Magnetoreception exhibits two complementary mechanisms that coexist in nature: the light-dependent radical-pair compass (cryptochrome-based, inclination-only, short-range orientation) and the light-independent magnetite map sense (iron-oxide-based, polarity- sensitive, long-range positioning). The combined evidence from the Xu 2021 biochemistry, the Wiltschko behavioural studies, the Lohmann sea turtle imprinting, and the Reppert monarch CRY2 genetics now provides a reasonably complete picture of the radical-pair side. The magnetite pathway is still under active investigation.

The central unresolved challenge remains: how does a quantum spin-dependent chemical reaction in a single cryptochrome molecule scale up to reliable behavioural orientation in the whole animal? The answer probably involves population averaging over millions of cryptochrome-containing photoreceptors, integrated with predictable noise-filtering in downstream neural circuitry. In this respect, the magnetic compass is analogous to the olfactory discrimination of single molecules: a rare noisy event at one receptor amplified by ensemble statistics and circuit integration into a macroscopic behavioural output.

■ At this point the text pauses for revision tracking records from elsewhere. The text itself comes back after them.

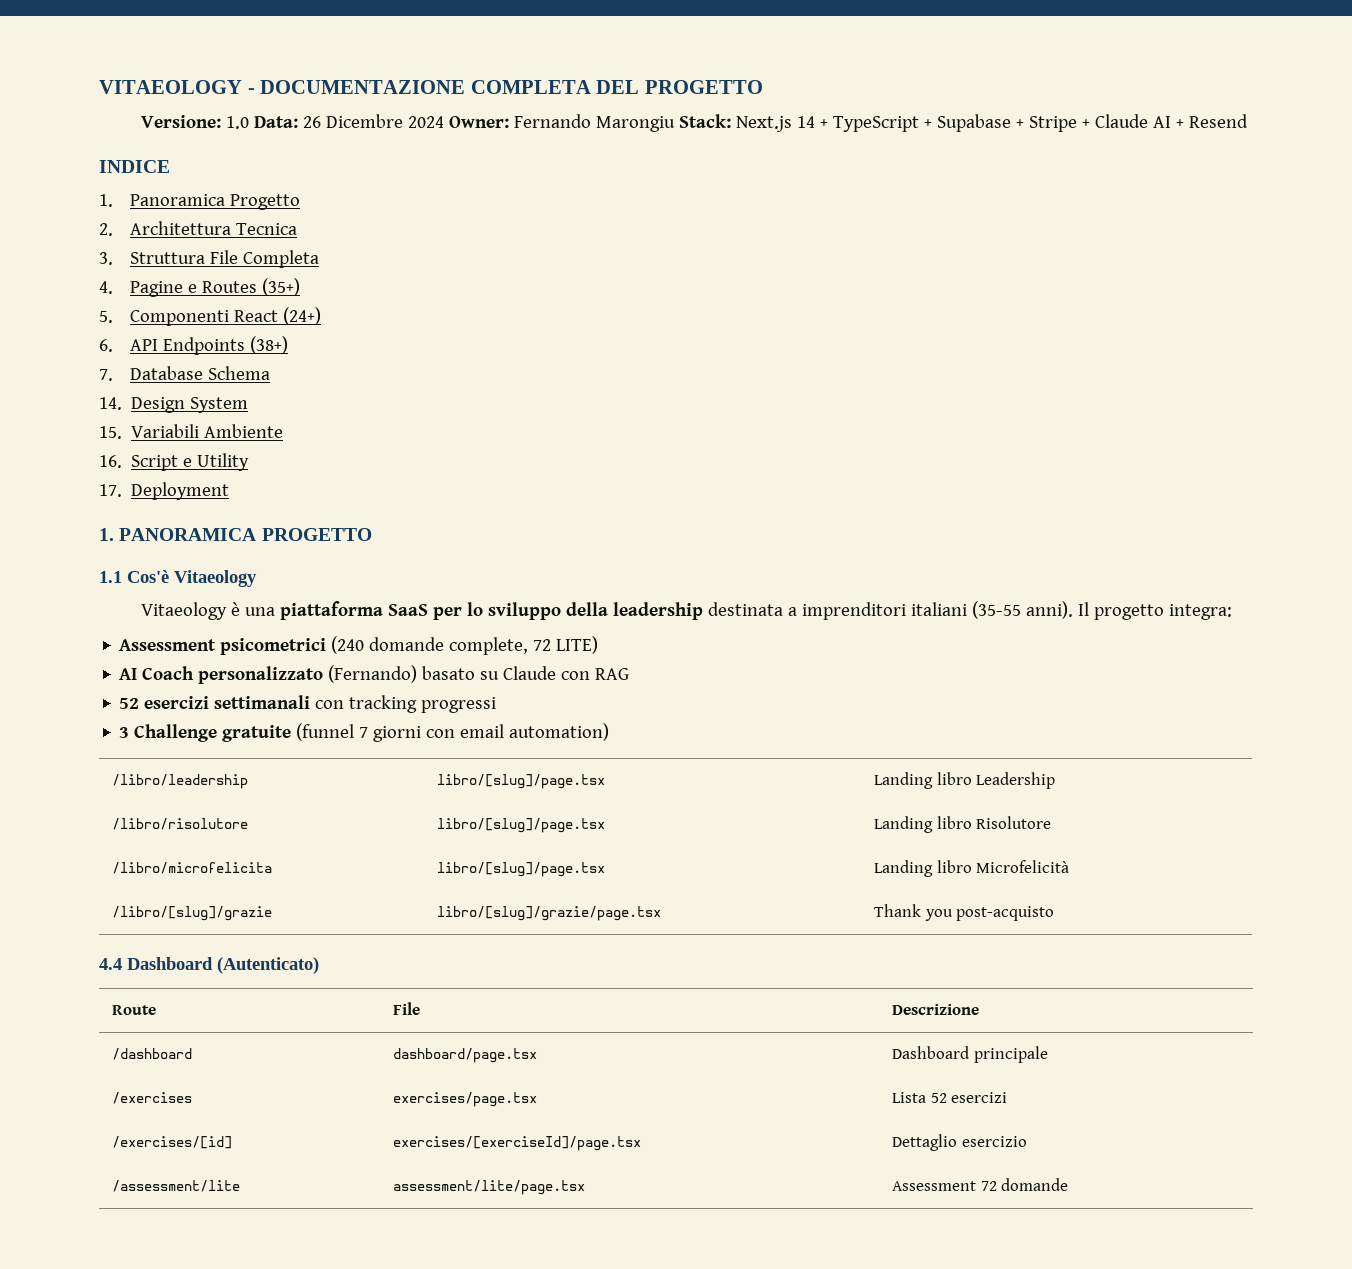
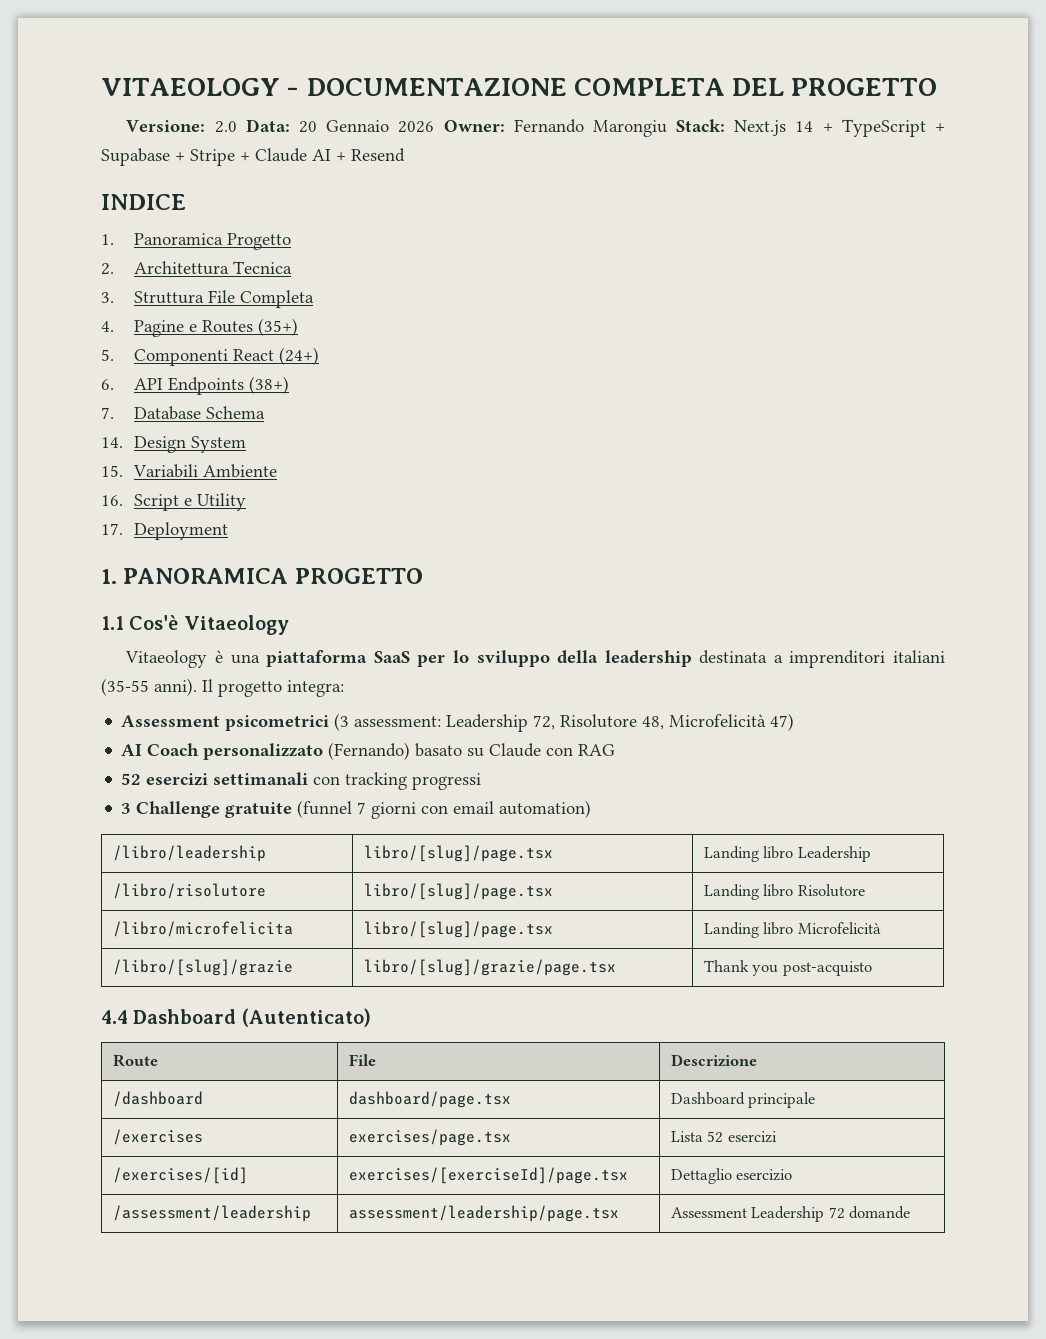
- Versione: 1.0 Data: 26 Dicembre 2024 Owner: Fernando Marongiu Stack: Next.js 14 + TypeScript + Supabase + Stripe + Claude AI + Resend
+ Versione: 2.0 Data: 20 Gennaio 2026 Owner: Fernando Marongiu Stack: Next.js 14 + TypeScript + Supabase + Stripe + Claude AI + Resend
- Assessment psicometrici (240 domande complete, 72 LITE)
+ Assessment psicometrici (3 assessment: Leadership 72, Risolutore 48, Microfelicità 47)
- /assessment/lite | assessment/lite/page.tsx | Assessment 72 domande
+ /assessment/leadership | assessment/leadership/page.tsx | Assessment Leadership 72 domande

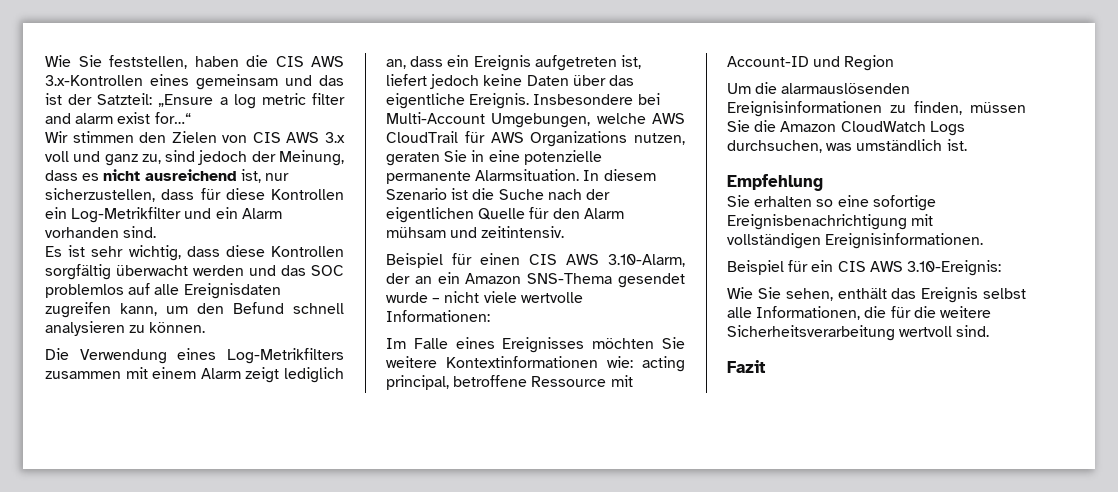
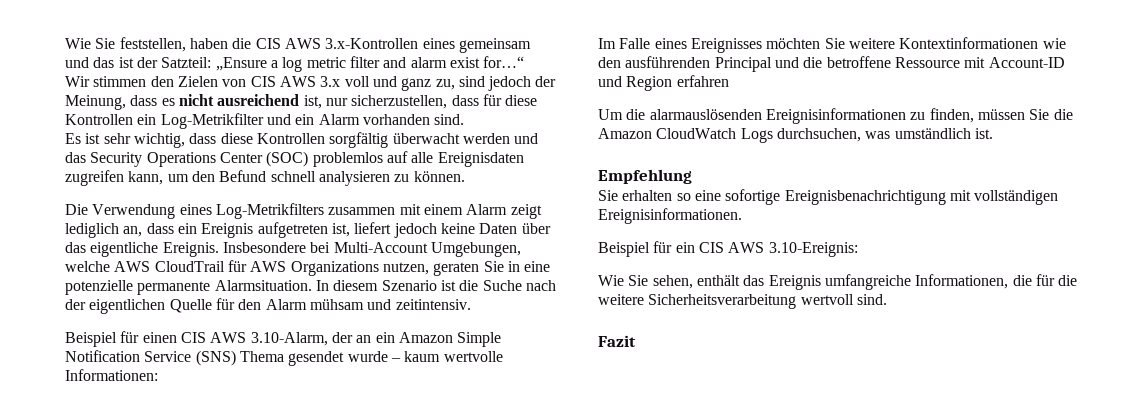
- Es ist sehr wichtig, dass diese Kontrollen sorgfältig überwacht werden und das SOC problemlos auf alle Ereignisdaten zugreifen kann, um den Befund schnell analysieren zu können.
+ Es ist sehr wichtig, dass diese Kontrollen sorgfältig überwacht werden und das Security Operations Center (SOC) problemlos auf alle Ereignisdaten zugreifen kann, um den Befund schnell analysieren zu können.
- Beispiel für einen CIS AWS 3.10-Alarm, der an ein Amazon SNS-Thema gesendet wurde – nicht viele wertvolle Informationen:
+ Beispiel für einen CIS AWS 3.10-Alarm, der an ein Amazon Simple Notification Service (SNS) Thema gesendet wurde – kaum wertvolle Informationen:
- Im Falle eines Ereignisses möchten Sie weitere Kontextinformationen wie: acting principal, betroffene Ressource mit Account-ID und Region
+ Im Falle eines Ereignisses möchten Sie weitere Kontextinformationen wie den ausführenden Principal und die betroffene Ressource mit Account-ID und Region erfahren
- Wie Sie sehen, enthält das Ereignis selbst alle Informationen, die für die weitere Sicherheitsverarbeitung wertvoll sind.
+ Wie Sie sehen, enthält das Ereignis umfangreiche Informationen, die für die weitere Sicherheitsverarbeitung wertvoll sind.

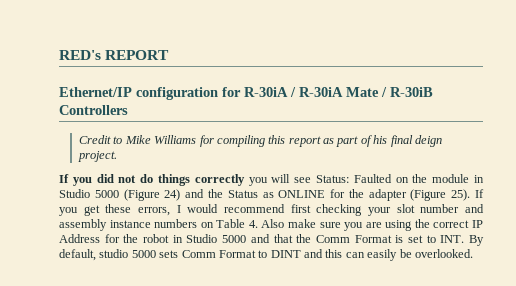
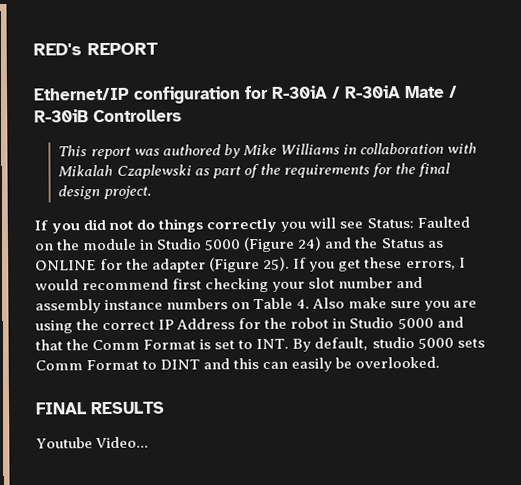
- Credit to Mike Williams for compiling this report as part of his final deign project.
+ This report was authored by Mike Williams in collaboration with Mikalah Czaplewski as part of the requirements for the final design project.
+ FINAL RESULTS
+ Youtube Video...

Looking ahead, the module reinforces the recurring motif of this course: sensory biology often pushes against fundamental physical limits (thermodynamic, quantum, shot-noise) and solves these limits by clever biological engineering at the receptor and circuit level. Magnetoreception is perhaps the most extreme example, with the sensor operating at the edge of quantum coherence and the physical signal weaker than in any other natural modality.